Acceleration structure

For ray tracing, the first thing that you need is to create an acceleration structure to represent a scene.

An acceleration structure is an optimized data structure for fast ray intersection tests. It organizes the geometry so that you can efficiently narrow down what each ray intersects. Vulkan represents them using VK_KHR_acceleration_structure, and although the actual structure is opaque and defined by the implementation, it is usually implemented as a tree-like structure, and the API gives some options to control the topology and keep it balanced.

The API makes a distinction between Bottom-Level Acceleration Structures (BLAS) and Top-Level Accelerations Structures (TLAS).

Bottom-Level Acceleration Structures contain the actual geometry data, usually as triangles, but they can also be mathematically-defined models. The actual implementation of a BLAS is opaque to users, but the driver usually organizes this data in a Bounding Volume Hierarchy (BVH), so that when you cast a ray, you can minimize the number of triangle intersection checks.

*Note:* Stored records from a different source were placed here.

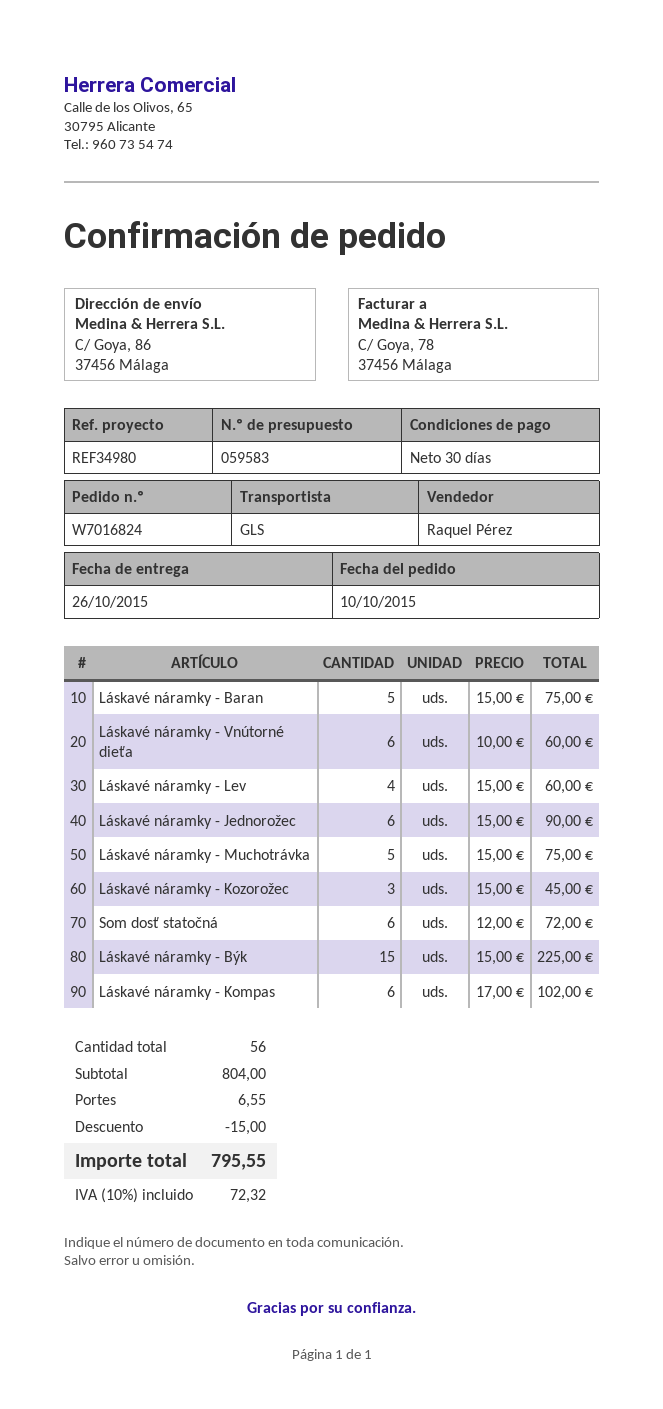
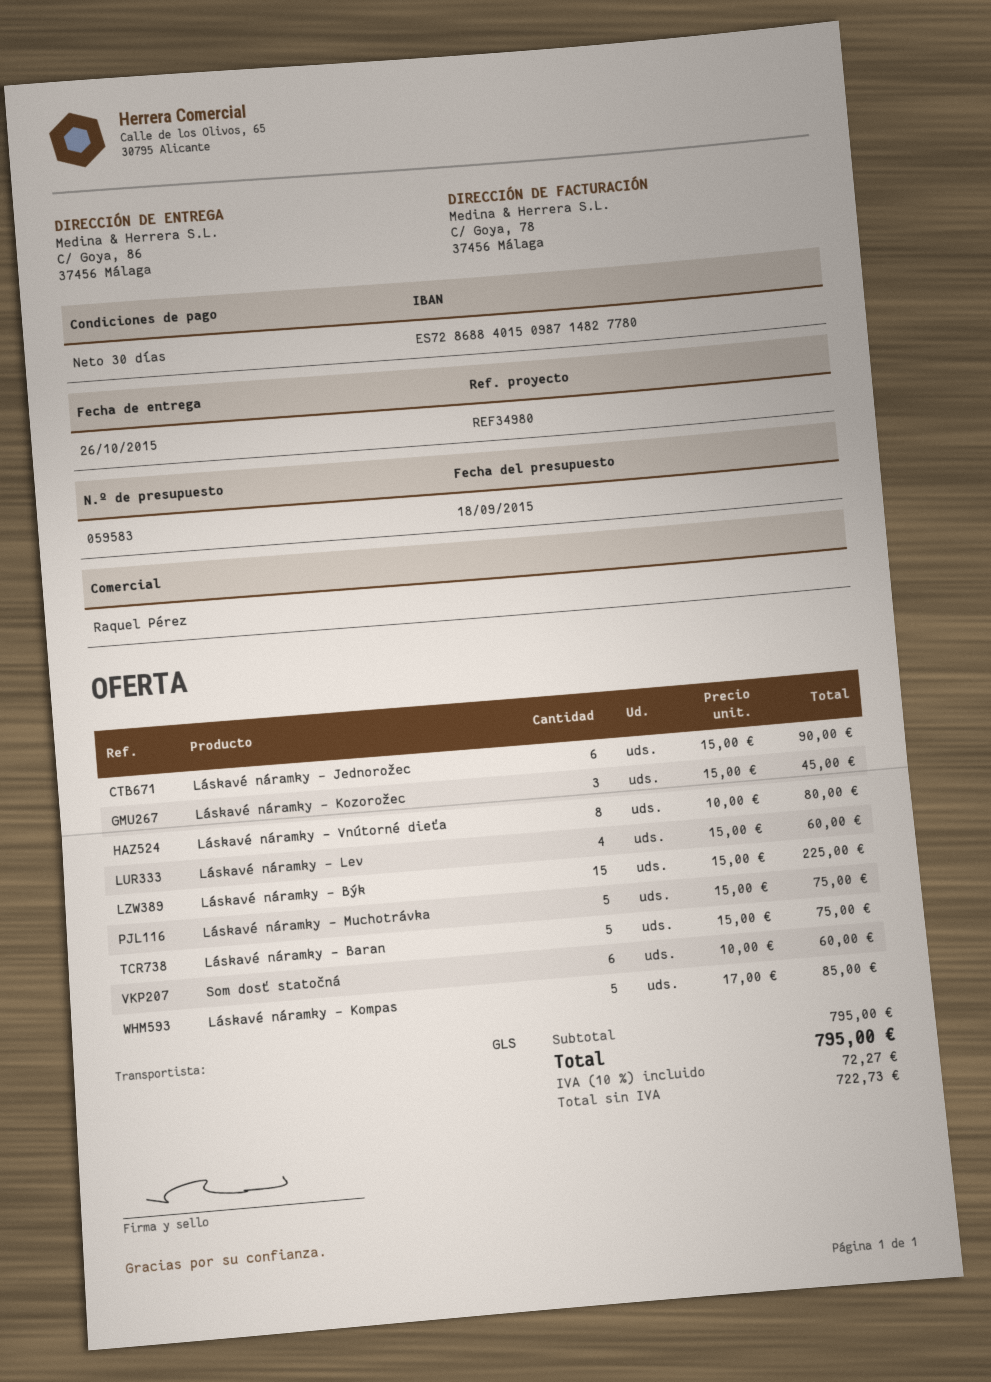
Láskavé náramky - Vnútorné dieťa: 6 x 10.00 = 60.00 -> 8 x 10.00 = 80.00
Som dosť statočná: 6 x 12.00 = 72.00 -> 6 x 10.00 = 60.00
Láskavé náramky - Kompas: 6 x 17.00 = 102.00 -> 5 x 17.00 = 85.00
subtotal: 804.00 -> 795.00
discount: 15.00 -> none
shipping: 6.55 -> none
tax: 10% = 72.32 -> 10% = 72.27
total: 795.55 -> 795.00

Top-Level Accelerations Structures contain Bottom-Level Acceleration Structures. Top-Level Acceleration Structures use instances to group BLASes and link them with other properties. These properties include a custom ID, which you can use to define a material; or a transform matrix, which you can use to efficiently update animations.

Image Alt Text:Scheme of an Acceleration structure Scheme of an Acceleration structure

Acceleration structure best practice

As building BLASes and TLASes is relatively expensive, it is best to try to reduce the number of acceleration structures builds and updates.

Skinned animations are costly in ray tracing as they require you to continuously update the BLASes of the meshes. It is recommended that you limit the number of skinned objects in your scenes. Depending on your use case, you might consider not updating all the acceleration structures in every frame. It is usually possible to reuse the same old acceleration structure across a few frames, without noticeable artifacts. Similarly, you can implement some kind of heuristic to reduce the update frequency of objects too far from the camera, although this can be tricky since most effects still need to consider objects outside the view frustum.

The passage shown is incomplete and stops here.